Resource groups are logical collections of cluster resources. Typically, a resource group is made up of logically related resources such as applications and their associated peripherals and data. However, resource groups can contain cluster entities that are related only by administrative needs, such as an administrative collection of virtual server names and IP addresses. A resource group can be owned by only one node at a time, and individual resources within a group must exist on the node that currently owns the group. In any given instance, different servers in the cluster cannot own different resources in the same resource group.

Each resource group has an associated clusterwide policy that specifies the server on which the group prefers to run and the server to which the group should move in case of a failure. Each group also has a network service name and address to enable network clients to bind to the services provided by the resource group. In the event of a failure, resource groups can be failed over or moved as atomic units from the failed node to another available node in the cluster.

Each resource in a group might depend on other resources in the cluster. Dependencies are relationships among resources that indicate which resources need to be started and be available before another resource can be started. For example, a database application might depend on the availability of a disk, an IP address, and a network name to be able to start and provide services to other applications and clients. Resource dependencies are identified using cluster resource group properties and enable the Cluster service to control the order in which resources are brought on and off line. The scope of any identified dependency is limited to resources within the same resource group. Cluster-managed dependencies cannot extend beyond the resource group because resource groups can be brought on line and off line and moved independently.

Failover Policies

Failover is the mechanism that single-instance applications and the individual partitions of a partitioned application typically employ for high availability. (The term pack has been coined to describe a highly available single-instance application or partition.) In a two-node cluster, defining failover policies is trivial.
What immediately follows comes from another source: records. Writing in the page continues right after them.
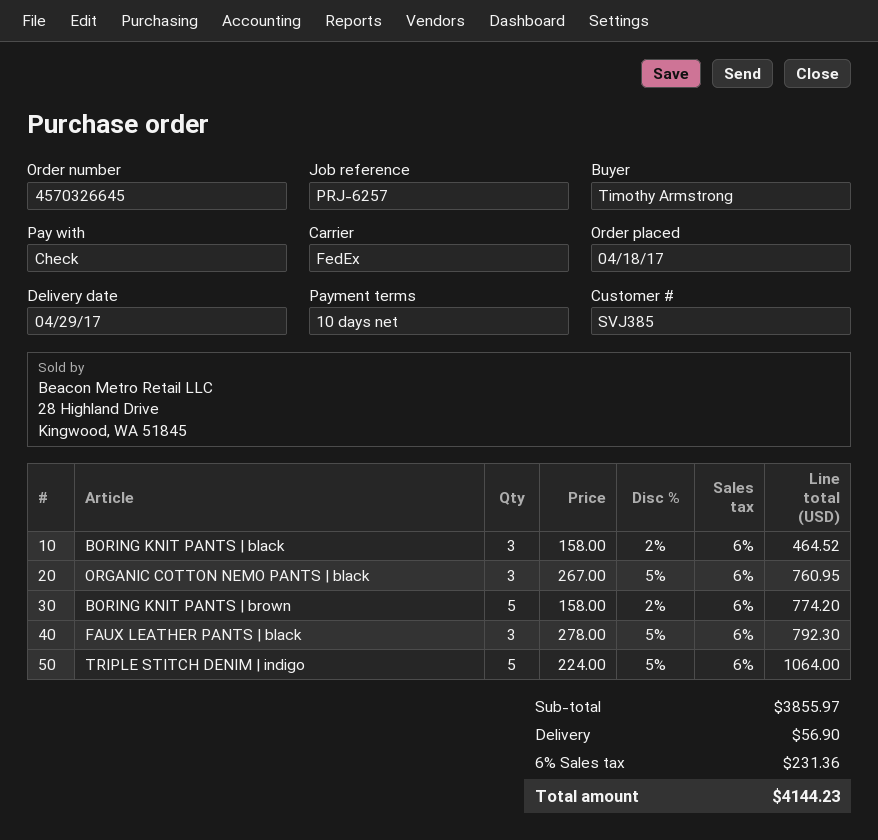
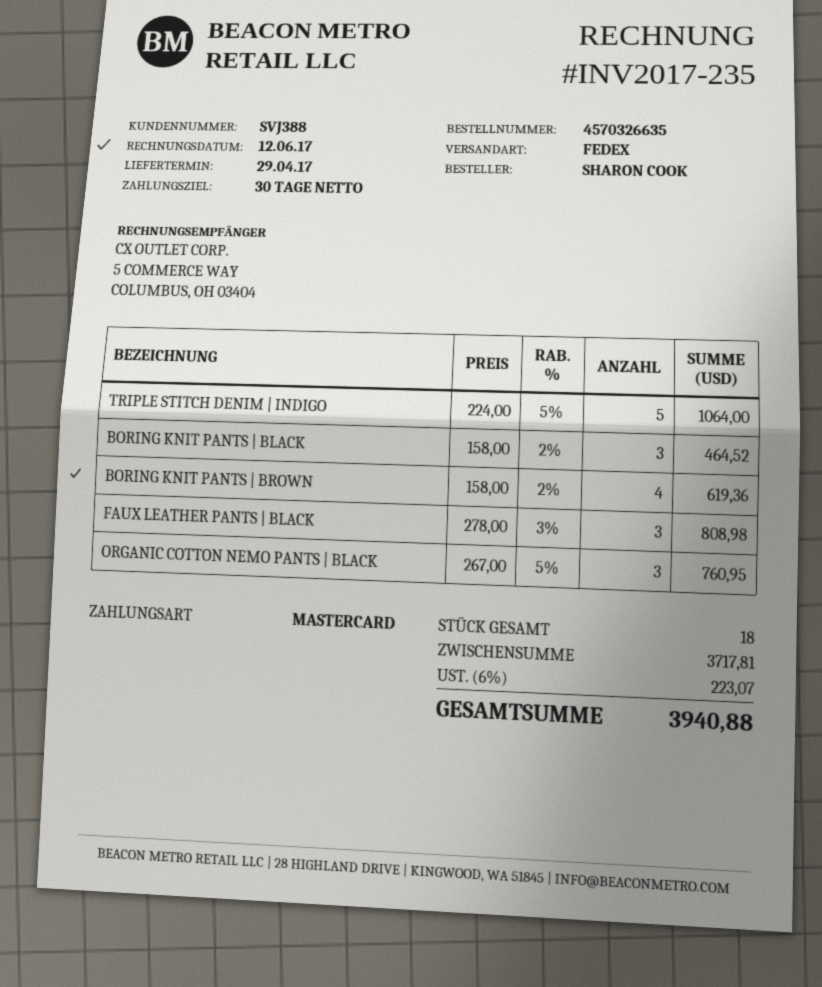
order number: 4570326645 -> 4570326635
payment terms: 10 days -> 30 days
customer number: SVJ385 -> SVJ388
ordered by: Timothy Armstrong -> SHARON COOK
payment method: cheque -> Mastercard
BORING KNIT PANTS | brown: 5 x 158.00 - 2% = 774.20 -> 4 x 158.00 - 2% = 619.36
FAUX LEATHER PANTS | black: 3 x 278.00 - 5% = 792.30 -> 3 x 278.00 - 3% = 808.98
subtotal: 3855.97 -> 3717.81
shipping: 56.90 -> none
tax: 6% = 231.36 -> 6% = 223.07
total: 4144.23 -> 3940.88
If one node fails, the only option is to fail over to the remaining node. As the size of a cluster increases , different failover policies are possible, and each one has different characteristics:

Failover pairs.

In a large cluster, failover policies can be defined such that each application is set to fail over between two nodes. The simple example illustrated in Figure 13-7 shows two applications ”App1 and App2 ”in a four-node cluster.

Figure 13-7. This diagram illustrates failover with two applications in a four-node cluster.

This configuration has the following pros and cons:
- Good for clusters that are supporting heavyweight applications such as databases. This configuration ensures that in the event of failure, two applications will not be hosted on the same node.
- Very easy to plan capacity. Each node is sized based on the application that it will need to host (just like a two-node cluster hosting one application).
- Easy to determine effect of a node failure on availability and performance of the system.
- Provides the flexibility of a larger cluster. In the event that a node is taken out for maintenance, the buddy for a given application can be changed dynamically. (Standby policy might result. See the next main bulleted item for more details of standby policy.)
- In simple configurations such as this one, only 50 percent of the capacity of the cluster is in use.
- Administrator intervention might be required in the event of multiple failures.
  
  Server clusters support failover pairs on all versions of Windows by limiting the possible owner list for each resource to a given pair of nodes.
Hot standby server.

To reduce the overhead of failover pairs, the spare node for each pair can be consolidated into a single node. This provides a hot standby server that is capable of picking up the work in the event of a failure, as illustrated in Figure 13-8.

Figure 13-8. This diagram illustrates a failover configuration using a hot standby server.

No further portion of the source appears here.